Seine Vorteile gegenüber dem normalen Menschen bestehen vor allem darin, daß er nicht als Sklave verkauft werden kann. Er ist ferner befreit von der Wallfahrtspflicht (Chag. 1, 1); dagegen hat er die Erstlinge darzubringen, jedoch spricht er das übliche Dankgebet nicht (Bikk. 1, 5).  Nachteilig ist die Stellung des A. im besonderen auf dem Gebiet des Erbrechts: er teilt weder mit seinen Brüdern den väterlichen Nachlass, noch wird er, wie seine Schwestern, aus diesem Nachlass unterhalten (B. B. 9, 2).  Ferner fehlen ihm die Rechte der Erstgeburt (b.  B. B. 126b). Auch für ein erstgeborenes Zwittertier gelten die Bestimmungen betr. die Erstgeburt nicht, und der Eigentümer darf das Tier zur Arbeit verwenden und es genießen.

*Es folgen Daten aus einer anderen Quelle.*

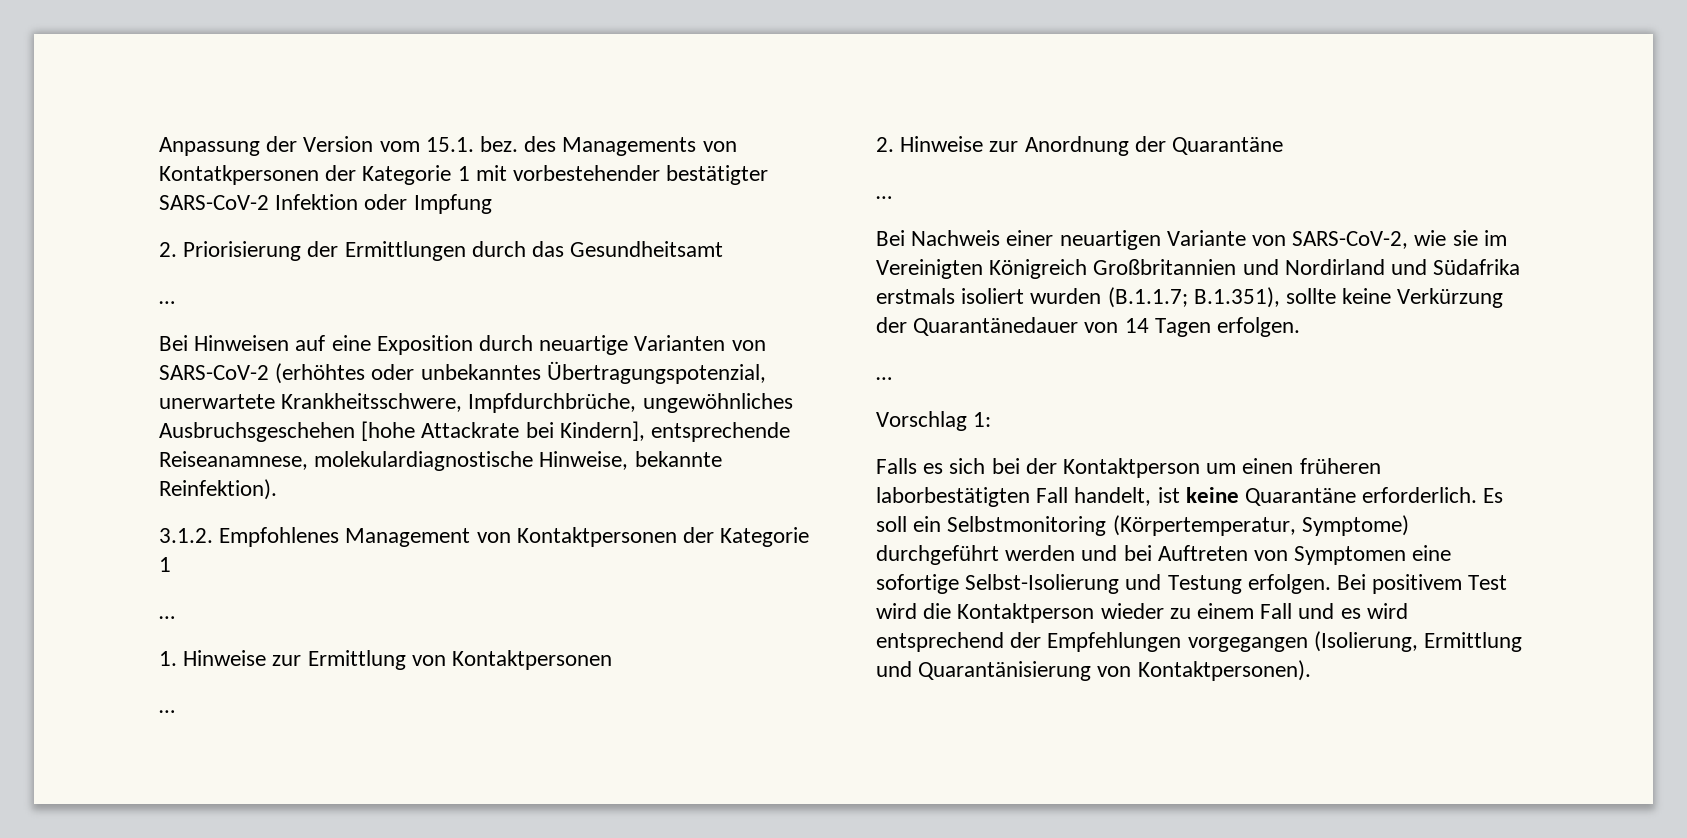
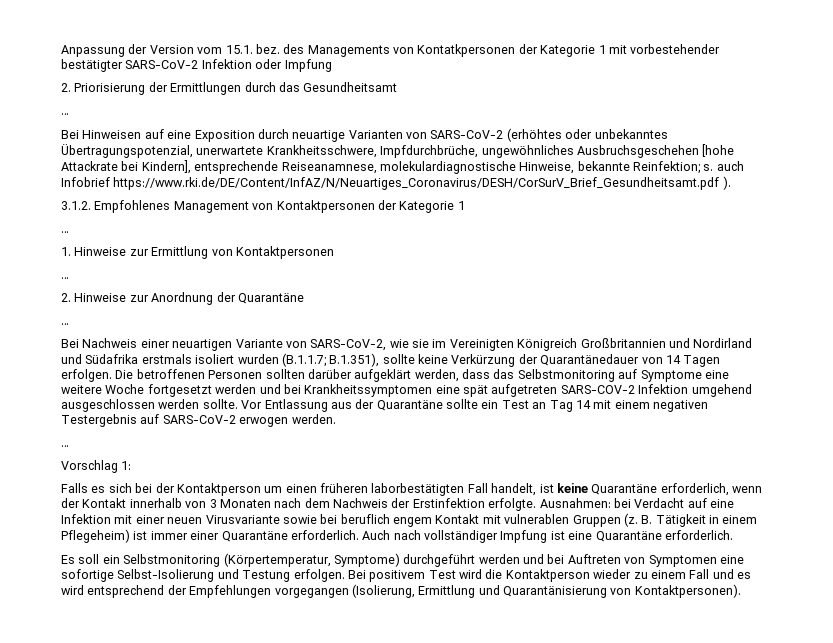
- Bei Hinweisen auf eine Exposition durch neuartige Varianten von SARS-CoV-2 (erhöhtes oder unbekanntes Übertragungspotenzial, unerwartete Krankheitsschwere, Impfdurchbrüche, ungewöhnliches Ausbruchsgeschehen [hohe Attackrate bei Kindern], entsprechende Reiseanamnese, molekulardiagnostische Hinweise, bekannte Reinfektion).
+ Bei Hinweisen auf eine Exposition durch neuartige Varianten von SARS-CoV-2 (erhöhtes oder unbekanntes Übertragungspotenzial, unerwartete Krankheitsschwere, Impfdurchbrüche, ungewöhnliches Ausbruchsgeschehen [hohe Attackrate bei Kindern], entsprechende Reiseanamnese, molekulardiagnostische Hinweise, bekannte Reinfektion; s. auch Infobrief https://www.rki.de/DE/Content/InfAZ/N/Neuartiges_Coronavirus/DESH/CorSurV_Brief_Gesundheitsamt.pdf ).
+ Die betroffenen Personen sollten darüber aufgeklärt werden, dass das Selbstmonitoring auf Symptome eine weitere Woche fortgesetzt werden und bei Krankheitssymptomen eine spät aufgetreten SARS-COV-2 Infektion umgehend ausgeschlossen werden sollte. Vor Entlassung aus der Quarantäne sollte ein Test an Tag 14 mit einem negativen Testergebnis auf SARS-CoV-2 erwogen werden.
- Falls es sich bei der Kontaktperson um einen früheren laborbestätigten Fall handelt, ist keine Quarantäne erforderlich. Es soll ein Selbstmonitoring (Körpertemperatur, Symptome) durchgeführt werden und bei Auftreten von Symptomen eine sofortige Selbst-Isolierung und Testung erfolgen.
+ Falls es sich bei der Kontaktperson um einen früheren laborbestätigten Fall handelt, ist keine Quarantäne erforderlich, wenn der Kontakt innerhalb von 3 Monaten nach dem Nachweis der Erstinfektion erfolgte. Ausnahmen: bei Verdacht auf eine Infektion mit einer neuen Virusvariante sowie bei beruflich engem Kontakt mit vulnerablen Gruppen (z. B. Tätigkeit in einem Pflegeheim) ist immer einer Quarantäne erforderlich. Auch nach vollständiger Impfung ist eine Quarantäne erforderlich.
+ Es soll ein Selbstmonitoring (Körpertemperatur, Symptome) durchgeführt werden und bei Auftreten von Symptomen eine sofortige Selbst-Isolierung und Testung erfolgen.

Die nachtalmudischen Gelehrten haben den Erörterungen über die Stellung des A. besonderes Interesse entgegengebracht.  Maimonides scheidet den A. aus dem Institut der Schwagerehe (Jibbum) völlig aus, weil er nicht zeugen kann. Er darf daher die kinderlose Frau seines verstorbenen Bruders nicht heiraten und braucht sie auch nicht durch den Akt der Chaliza freizugeben (Maimonides, Hilchot Jibbum wechaliza 6, 2).

Besonders hervorgehoben wird, dass der A. als Mensch zu betrachten ist und dass seine Tötung wie die eines andern Menschen strafbar ist.  Auch wird er selbst wie der widerspenstige Sohn gesteinigt, wenn er seinen Eltern flucht (b. Sanh. 66a).  Von Adam, dem ersten Menschen, von dem es Gen. 5, 2 heißt: "Mann und Weib erschuf er sie", wird in Midrasch Bereschit R. 8, 1 gesagt, dass er als A. erschaffen wurde.